◆ Collected data

-- Opening Marker --

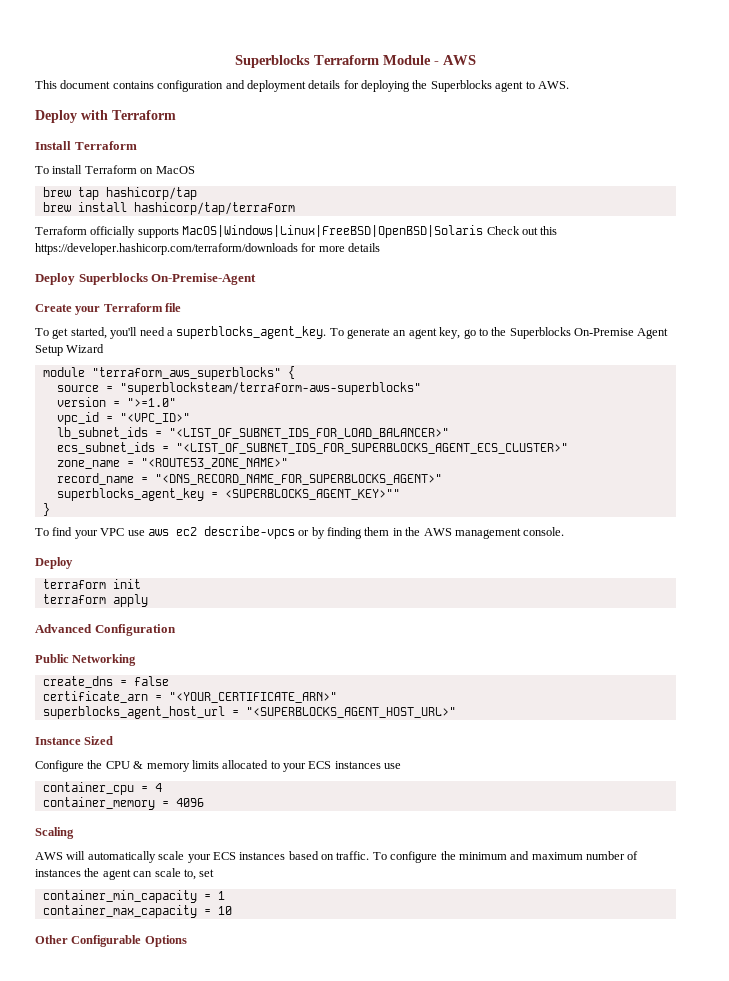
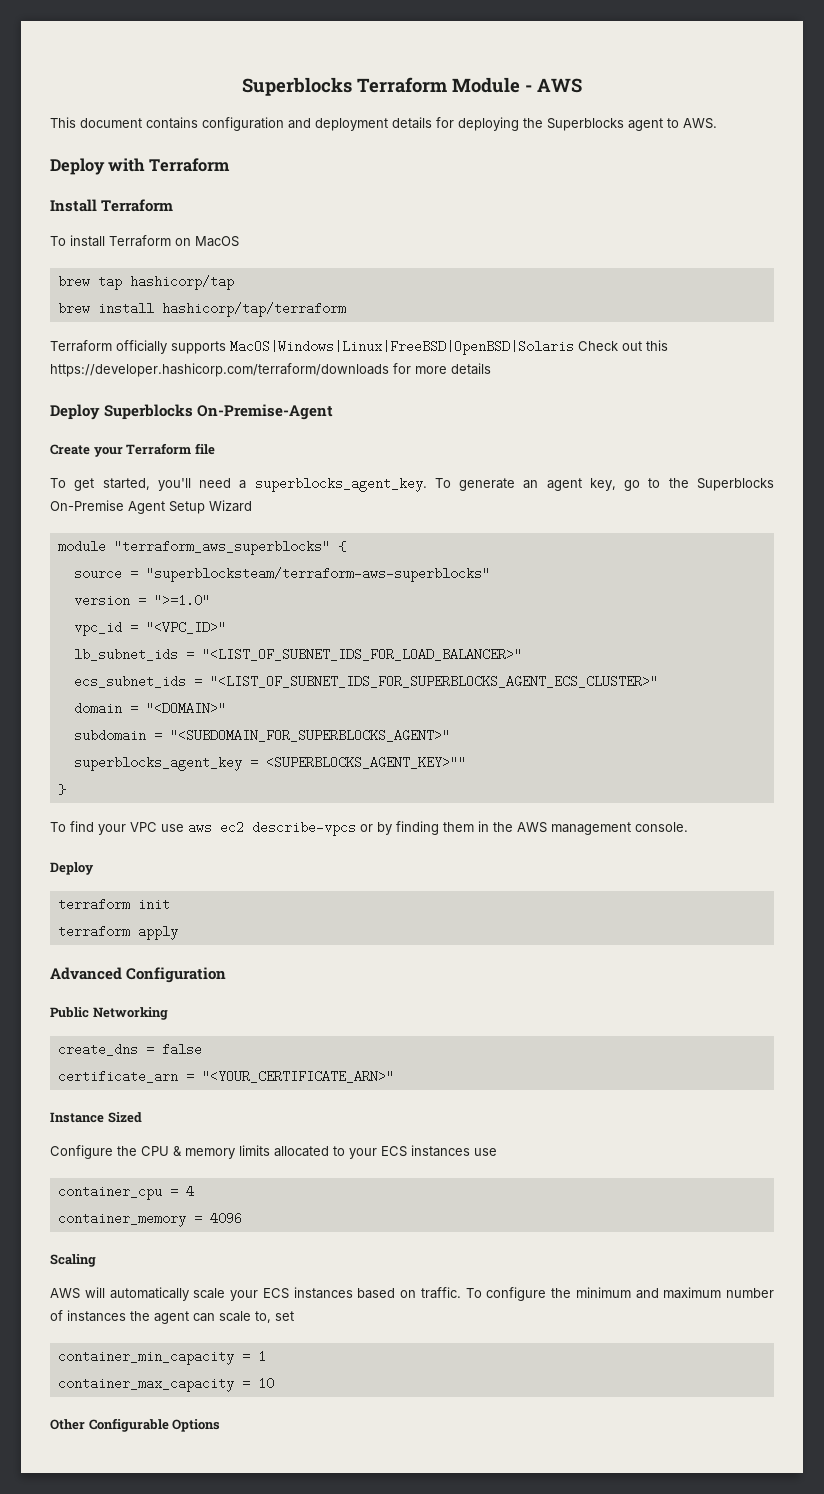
[56,458,288,469] [56,473,442,485] zone_name = "<ROUTE53_ZONE_NAME>" // record_name = "<DNS_RECORD_NAME_FOR_SUPERBLOCKS_AGENT>" -> [73,702,226,715] [73,729,450,742] domain = "<DOMAIN>" // subdomain = "<SUBDOMAIN_FOR_SUPERBLOCKS_AGENT>"
[42,706,456,719] // superblocks_agent_host_url = "<SUPERBLOCKS_AGENT_HOST_URL>" -> (394, 1076) none

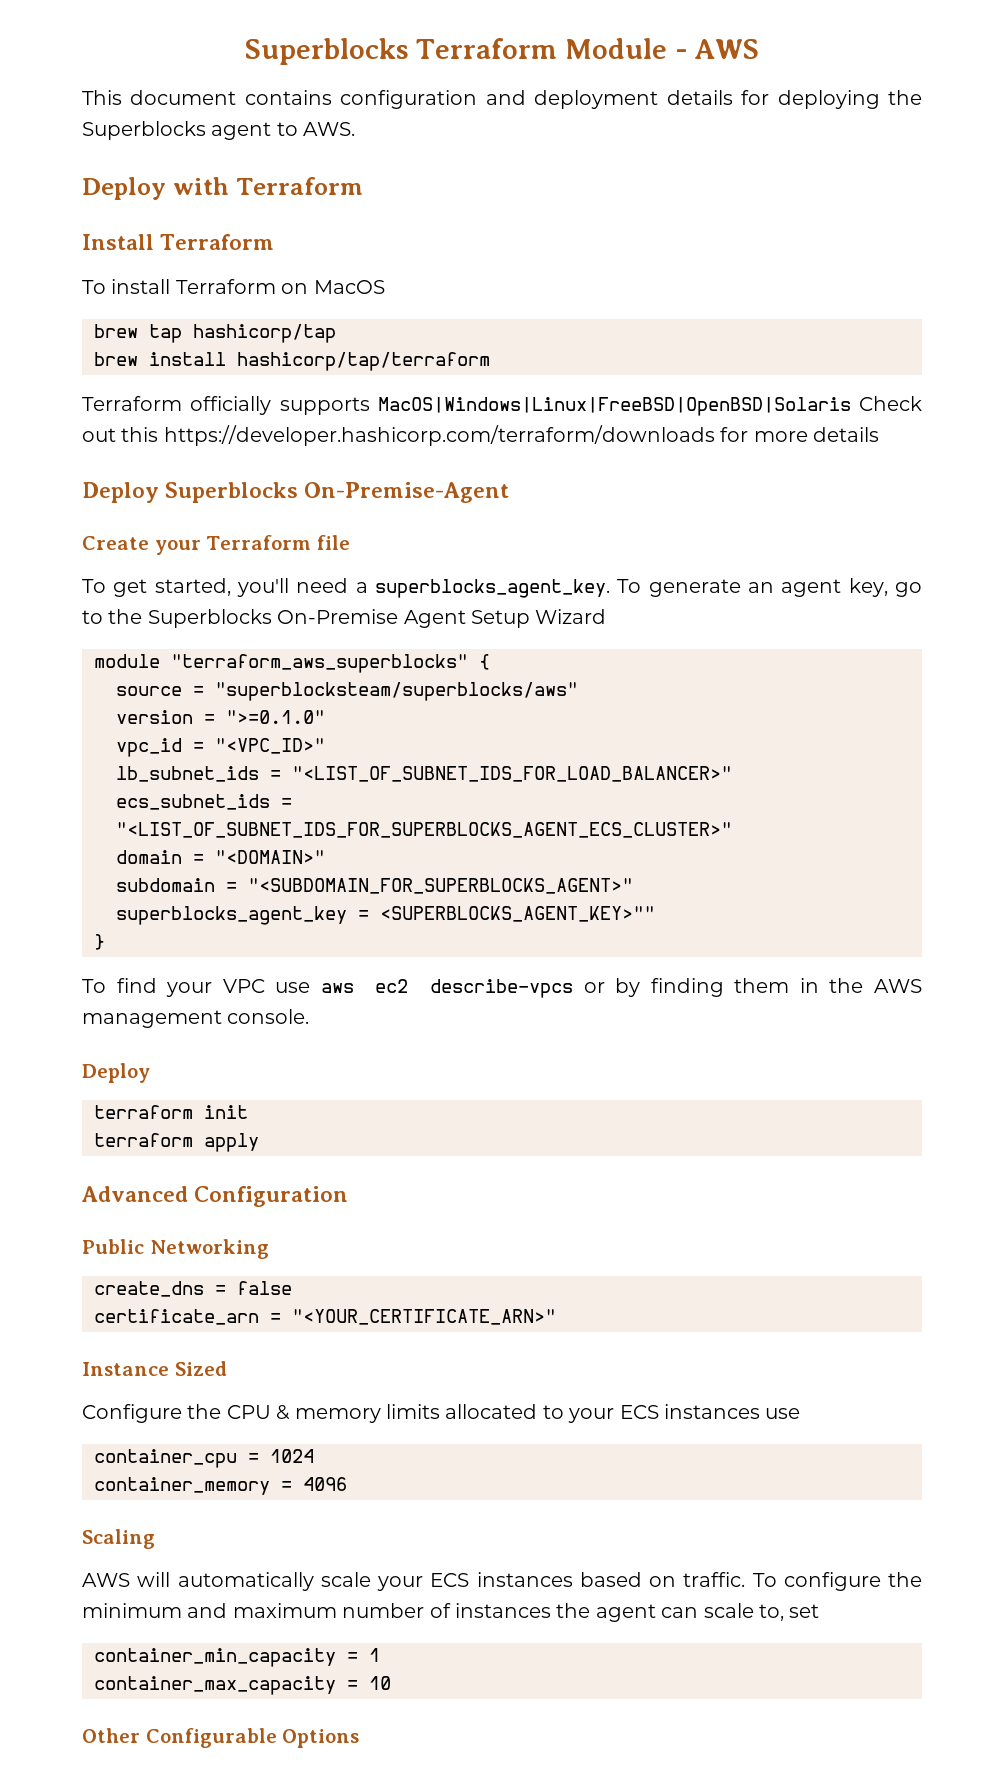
[145,567,490,582] "superblocksteam/terraform-aws-superblocks" -> [215,682,578,701] "superblocksteam/superblocks/aws"
[153,594,210,607] ">=1.0" -> [226,710,325,724] ">=0.1.0"
[185,1185,194,1198] 4 -> [270,1449,314,1463] 1024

-- Closing Marker --

◆ WHAT THIS TASK INVOLVES
Once you reach the line containing "[42,706,456,719] // superblocks_agent_host_url", print it and every line after it exactly, through the end of the entries, without any pictures.

◆ ANSWER TO THE EXERCISE
[42,706,456,719] // superblocks_agent_host_url = "<SUPERBLOCKS_AGENT_HOST_URL>" -> (394, 1076) none

[145,567,490,582] "superblocksteam/terraform-aws-superblocks" -> [215,682,578,701] "superblocksteam/superblocks/aws"
[153,594,210,607] ">=1.0" -> [226,710,325,724] ">=0.1.0"
[185,1185,194,1198] 4 -> [270,1449,314,1463] 1024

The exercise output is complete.